Delayed economic data releases are expected to resume next week, with October’s payroll figures likely to lead the pack. The focus will be on whether these figures corroborate private surveys indicating labor market weakness.
"We’re waiting for the data fog to clear, but what we can say from PriceStats is that inflation is rolling over, so everything hinges on the jobs data—that will be the driver for risk sentiment," said Michael Metcalfe of State Street Global Markets.
**Yen Weakens** Overnight, Asian markets saw some volatility, including in currencies, where the yen faced renewed pressure after Japan’s new prime minister pushed for the central bank to hike rates gradually.
The yen slumped to a record low of 179.49 against the euro and hovered near 154.92 per dollar, its weakest in nine months—despite the finance minister’s warning a day earlier that the government was closely monitoring the currency.
The Nikkei 225 closed up 0.4%, while the TOPIX hit a fresh peak as investors rotated portfolios away from overheated AI stocks toward other sectors.
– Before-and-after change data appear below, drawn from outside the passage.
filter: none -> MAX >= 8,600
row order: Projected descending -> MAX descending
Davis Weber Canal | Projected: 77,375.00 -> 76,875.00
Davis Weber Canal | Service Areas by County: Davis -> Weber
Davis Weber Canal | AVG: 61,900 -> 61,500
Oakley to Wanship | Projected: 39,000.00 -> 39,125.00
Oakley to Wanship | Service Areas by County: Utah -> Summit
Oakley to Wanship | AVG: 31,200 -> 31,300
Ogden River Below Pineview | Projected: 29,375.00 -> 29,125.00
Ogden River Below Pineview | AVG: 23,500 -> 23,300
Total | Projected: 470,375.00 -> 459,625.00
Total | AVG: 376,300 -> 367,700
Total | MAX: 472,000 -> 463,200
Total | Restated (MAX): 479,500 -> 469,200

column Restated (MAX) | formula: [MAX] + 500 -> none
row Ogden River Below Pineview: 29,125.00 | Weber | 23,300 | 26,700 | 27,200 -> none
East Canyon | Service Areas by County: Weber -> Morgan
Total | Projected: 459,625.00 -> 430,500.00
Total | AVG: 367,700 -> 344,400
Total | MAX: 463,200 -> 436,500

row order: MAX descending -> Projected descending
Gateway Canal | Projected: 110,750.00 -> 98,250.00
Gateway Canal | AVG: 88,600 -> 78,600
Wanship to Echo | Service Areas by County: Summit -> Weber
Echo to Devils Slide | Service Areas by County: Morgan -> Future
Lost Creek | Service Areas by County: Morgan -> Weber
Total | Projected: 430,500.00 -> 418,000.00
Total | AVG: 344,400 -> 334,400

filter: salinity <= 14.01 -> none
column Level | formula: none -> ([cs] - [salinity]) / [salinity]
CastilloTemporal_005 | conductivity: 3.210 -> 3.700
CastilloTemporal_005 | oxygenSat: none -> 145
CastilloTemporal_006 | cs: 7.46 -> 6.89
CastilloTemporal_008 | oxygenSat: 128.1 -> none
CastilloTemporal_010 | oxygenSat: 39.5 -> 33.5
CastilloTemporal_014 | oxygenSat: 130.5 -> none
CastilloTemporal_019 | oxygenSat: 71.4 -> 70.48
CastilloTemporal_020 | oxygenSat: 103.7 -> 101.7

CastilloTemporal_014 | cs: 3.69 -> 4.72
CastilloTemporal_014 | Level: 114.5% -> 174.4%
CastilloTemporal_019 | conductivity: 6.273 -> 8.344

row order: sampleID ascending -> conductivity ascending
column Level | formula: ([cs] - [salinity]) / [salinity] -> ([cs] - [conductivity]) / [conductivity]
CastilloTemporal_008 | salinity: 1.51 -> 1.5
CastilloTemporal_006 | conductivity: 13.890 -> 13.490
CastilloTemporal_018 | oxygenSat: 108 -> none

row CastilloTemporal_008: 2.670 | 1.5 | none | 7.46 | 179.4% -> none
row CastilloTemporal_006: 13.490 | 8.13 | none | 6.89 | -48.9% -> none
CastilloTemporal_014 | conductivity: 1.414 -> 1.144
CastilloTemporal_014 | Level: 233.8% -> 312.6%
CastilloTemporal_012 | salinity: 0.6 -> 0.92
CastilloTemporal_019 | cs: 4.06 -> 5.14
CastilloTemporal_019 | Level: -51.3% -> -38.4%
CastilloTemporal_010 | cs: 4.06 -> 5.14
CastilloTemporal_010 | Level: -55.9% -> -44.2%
"Debate remains over whether the Bank of Japan will tighten by year-end. We lean toward tightening, but there’s a strong market narrative that policy settings will keep the yen weak—a view that’s hard to shake," added Metcalfe.
**Other Markets** Gold extended recent gains, trading above $4,200, while benchmark government bonds were largely calm, with U.S. 10-year yields at 4.09% and German equivalents at 2.65%.
**Oil Slips** Hong Kong’s Hang Seng dipped slightly from a one-month high, while China’s Shanghai Composite rose 1% ahead of credit and retail sales data due later this week.
On Wall Street, the Dow Jones hit a fresh record overnight, though the tech-heavy Nasdaq retreated.
In London, the FTSE 100, weighted toward miners, edged lower after scaling a historic high the prior day. European tech stocks led gains, with ASML and Infineon showing signs of recovery from last week’s steep declines.
Elsewhere in FX, sterling briefly touched a session low after data showed near-zero Q3 GDP growth, while the Australian dollar climbed as a jobs surge fueled bets that local rate cuts may be over.
Brent crude futures fell to a three-week low of $62.42/barrel after OPEC revised its outlook, projecting a slight oil surplus by 2026. Prices had dropped 3.8% the previous day.
"Recent price softness appears driven by OPEC’s monthly report tweaking its 2026 supply-demand balance, confirming the group now acknowledges potential oversupply," said Suvro Sarkar, head of energy research at DBS.